The reason as to why many Green Rosellas might refuse to eat fruit could have nothing to do with the taste, but with the size and texture of the fruit. You can try making a puree, or cutting the fruit into smaller bite-sized pieces.
Giving fruit to a parrot with a large appetite is also a good way to keep them at a healthy weight.
Greens and veggies
Leafy greens and vegetables are also a great way for your bird to consume proteins, complex carbohydrates, and also fibre – which will help soothe their digestive tract.
Green Rosellas like to nimble on sweet potatoes, cucumbers, endive and silverbeet. You can also give your bird some eucalyptus leaves and flowers if you have any on hand.
Reminder – if your bird is a picky eater, give them sprouted seeds. Do not skip greens altogether.
What to avoid
Sometimes, your bird could land on the leftovers in your kitchen and pick on them. They might like what they’re eating, but that doesn’t mean that it’s good for them. A couple of good reminders:
The only drinks your parrot should have is freshwater or squeezed homemade and unsweetened fruit juice diluted with water. Do not give them soft drinks, caffeine or alcohol – these can be very toxic.
Do not give your parrot seasoned nuts from snack packets. Too much salt can result in life-threatening sodium poisoning, dehydration and/or kidney damage.
You can occasionally feed your bird egg whites from hard-boiled eggs for more protein, but not fried ones.
Birds do not digest dairy well. If they happen to pick at some cheese here and there most likely won’t cause any harm, but incorporating dairy products on a regular basis might.

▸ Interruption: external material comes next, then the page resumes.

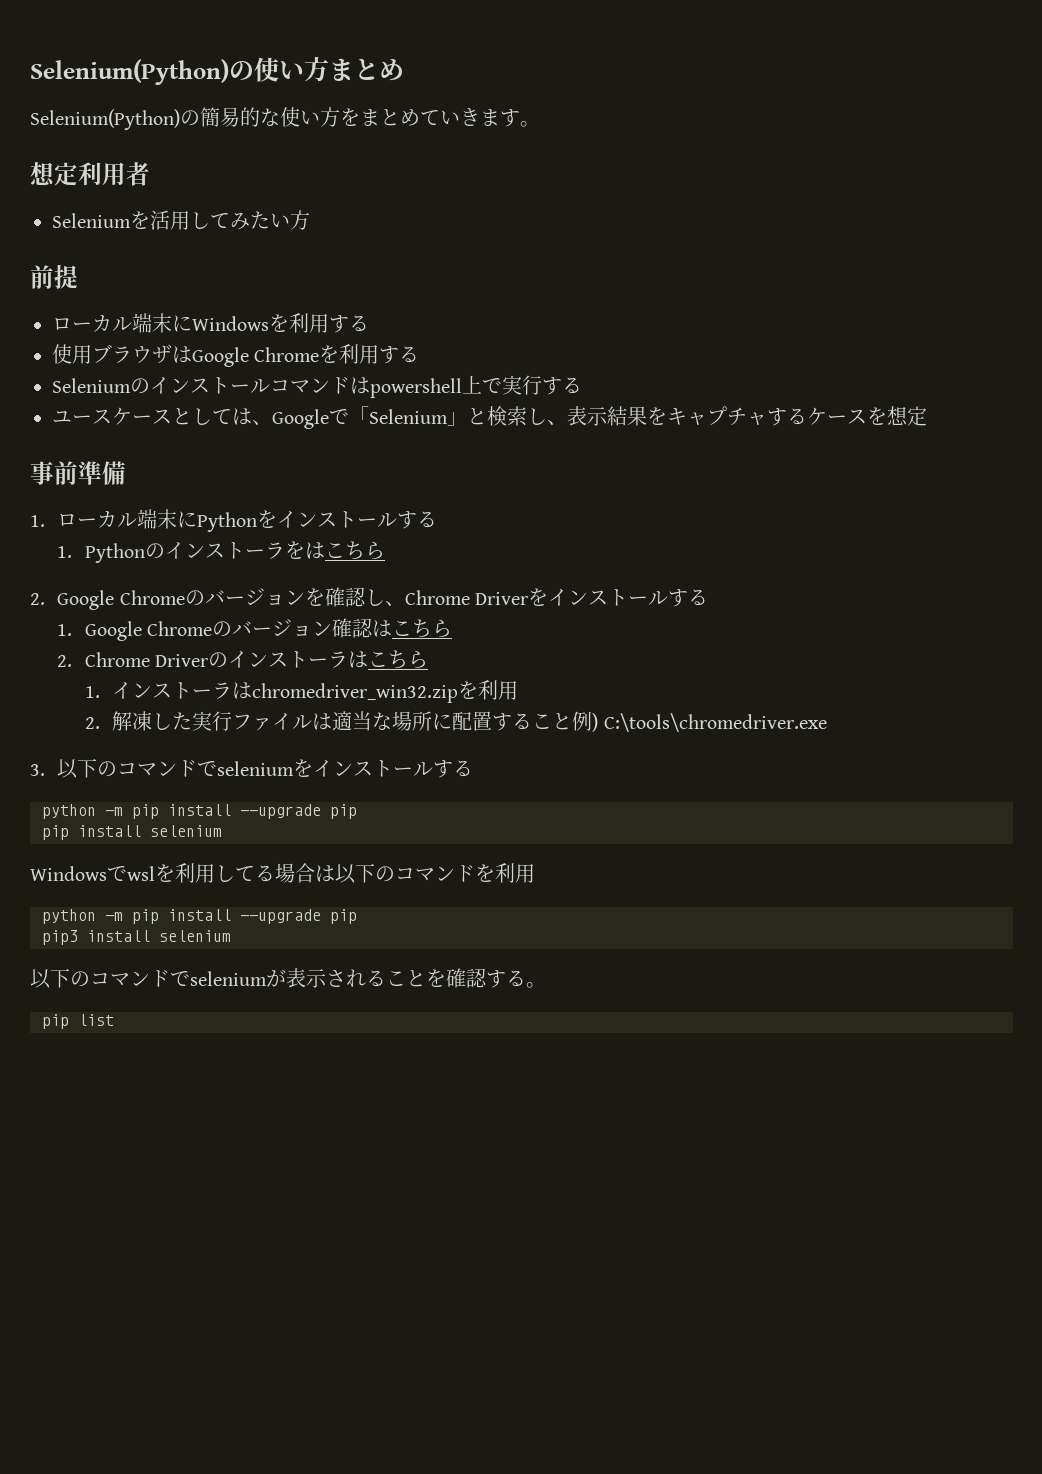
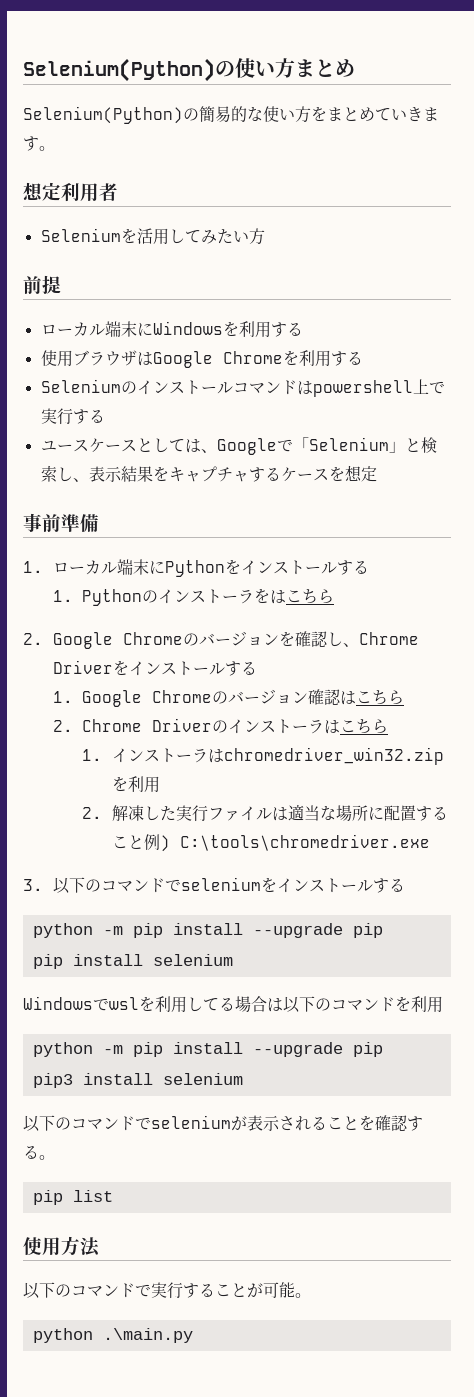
+ 使用方法
+ 以下のコマンドで実行することが可能。
+ python .\main.py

Do not let your birds nibble on food items with cyanide-like substances, such as seeds from large-pit fruits. In fact, it’s best to avoid such fruits altogether, as well as pick out any other larger seeds from fruit such as orange seeds or apple seeds before feeding the fruit to your parrot.
Do not give your bird any human sweets, especially chocolate – as chocolate is a stimulant that even we don’t always agree with, either. Candy with artificial sweetener is also off the list, as these can be even more toxic than plain processed sugar.
Green Rosella Lifespan
The average lifespan of a Green Rosella, like most other Rosella birds, is around 15 years, however, Green Rosella Birds in captivity usually live 20 years or more. The reason for this is that birds in captivity can have an even more safe and productive life than when placed in the dangers of the wilderness.

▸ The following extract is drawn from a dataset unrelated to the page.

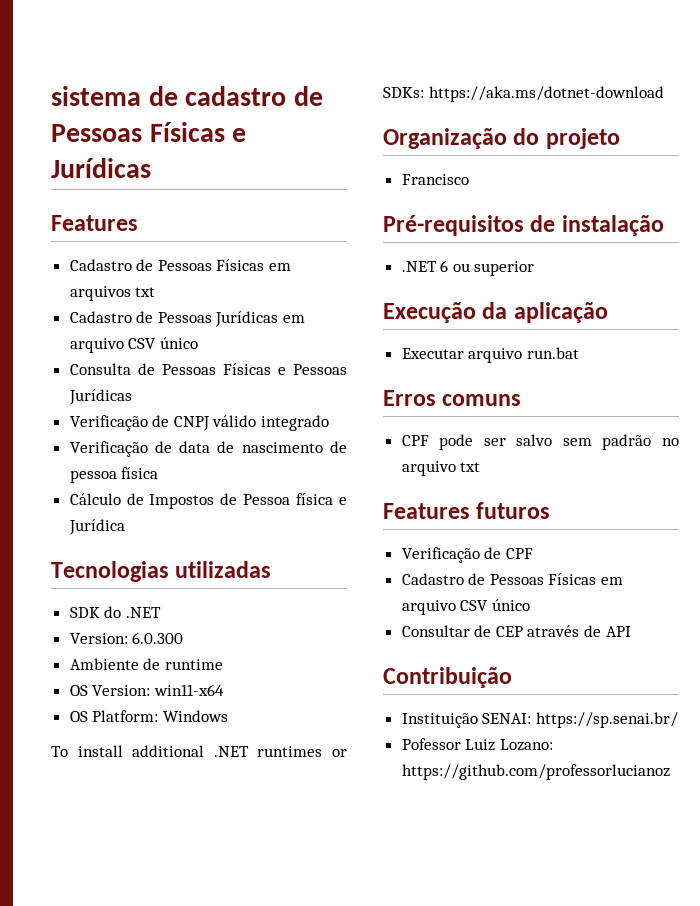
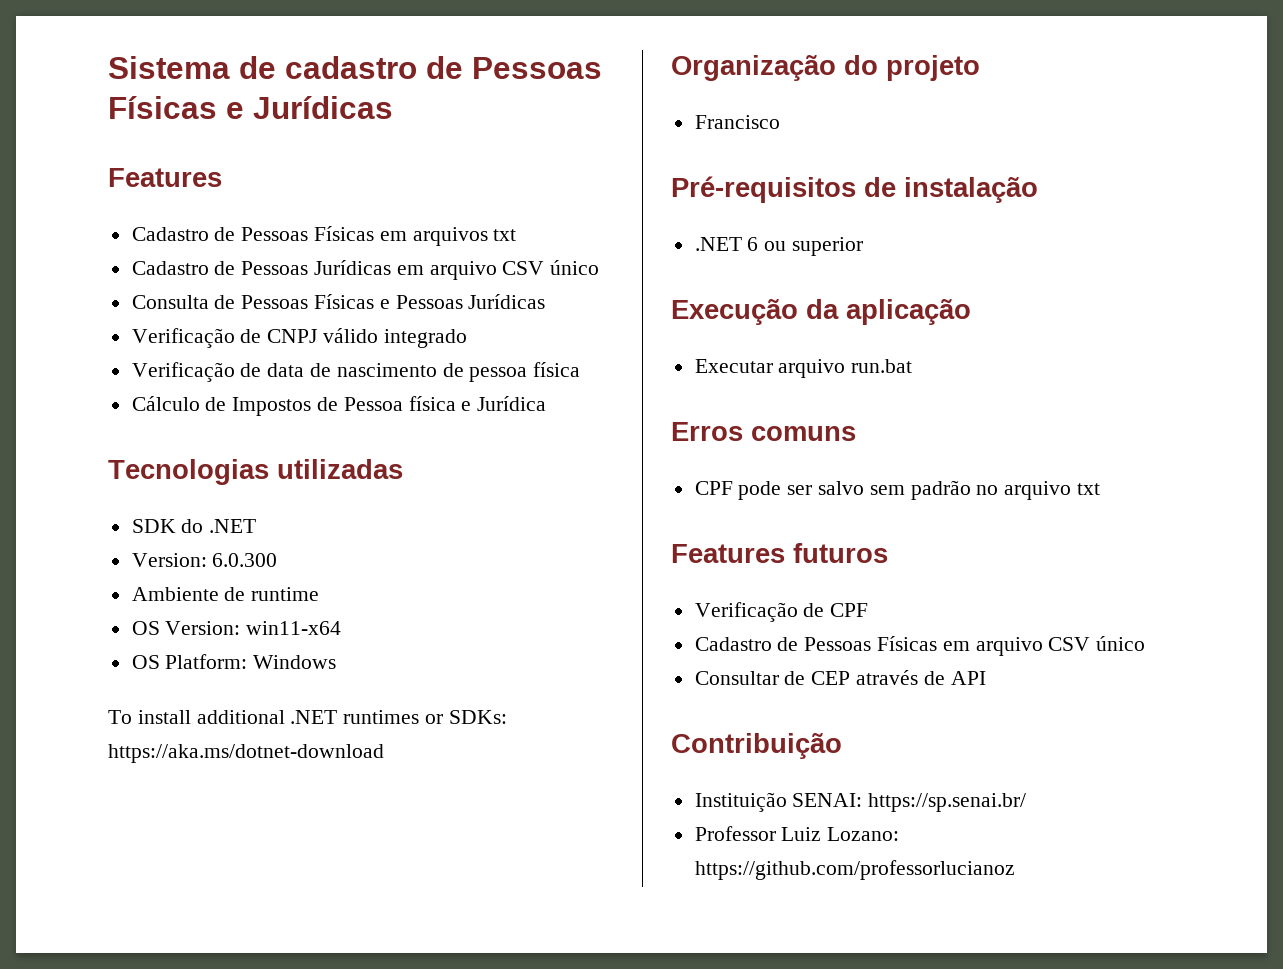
- sistema de cadastro de Pessoas Físicas e Jurídicas
+ Sistema de cadastro de Pessoas Físicas e Jurídicas
- Pofessor Luiz Lozano: https://github.com/professorlucianoz
+ Professor Luiz Lozano: https://github.com/professorlucianoz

There are many things you can do to help your bird live a long and healthy life, such as;
Giving them a companion
Naturally, Green Rosellas live in pairs, small groups, or even large ones of 50 or more Rosella birds. They like the company. Although you can substitute the company that they’re lacking, it’s best that they have a playmate of their own.
Give them space
No parrot likes to be confined to a small cage, especially not Green Rosellas with a big mouth and big attitude. If you have a garden, making a simple cage-like enclosure could be a good way to give your parrot some sun and exercise. At home, let your parrot out often (preferably – daily). It will help them feed their curiosity and burn extra energy.

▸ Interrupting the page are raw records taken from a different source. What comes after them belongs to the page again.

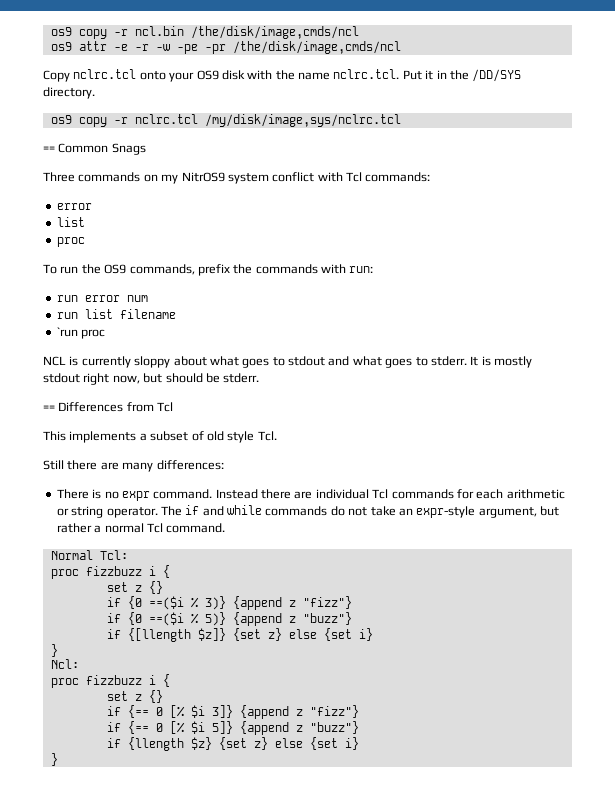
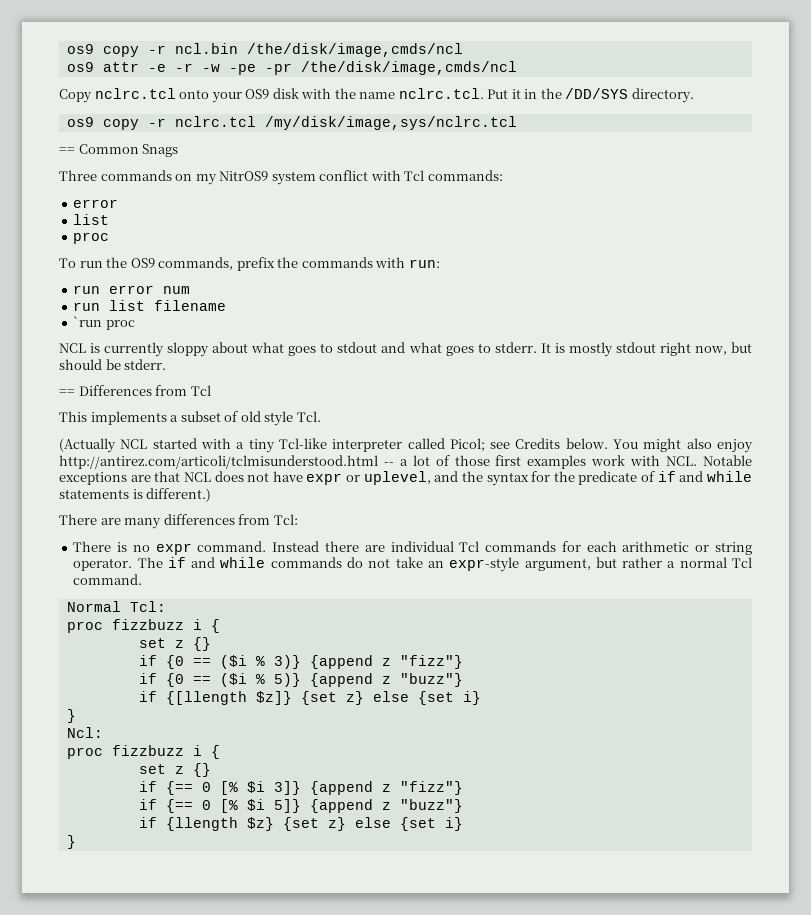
- Still there are many differences:
+ (Actually NCL started with a tiny Tcl-like interpreter called Picol; see Credits below. You might also enjoy http://antirez.com/articoli/tclmisunderstood.html -- a lot of those first examples work with NCL. Notable exceptions are that NCL does not have expr or uplevel, and the syntax for the predicate of if and while statements is different.)
+ There are many differences from Tcl:
- if {0 ==($i % 3)} {append z "fizz"}
+ if {0 == ($i % 3)} {append z "fizz"}
- if {0 ==($i % 5)} {append z "buzz"}
+ if {0 == ($i % 5)} {append z "buzz"}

Play with your parrot, sing to your parrot, talk to your parrot. Teach them tricks, show them around, give them toys… The worst thing for a bird in captivity is to be bored.
Monitor their health
You’re the one responsible for whatever happens to your pet bird. Regular vet check-ups are nothing that should be avoided. Better safe than sorry.
Finally, take care of their diet. Your parrot doesn’t really get to pick what they’re eating on their own when in captivity. Don’t be lazy to explore, research and experiment with their food choices. It’s a responsibility you signed up for the day you brought your parrot home. Your efforts will be paid off by prolonging your parrot’s lifespan – giving you more time and happy moments with your new family member.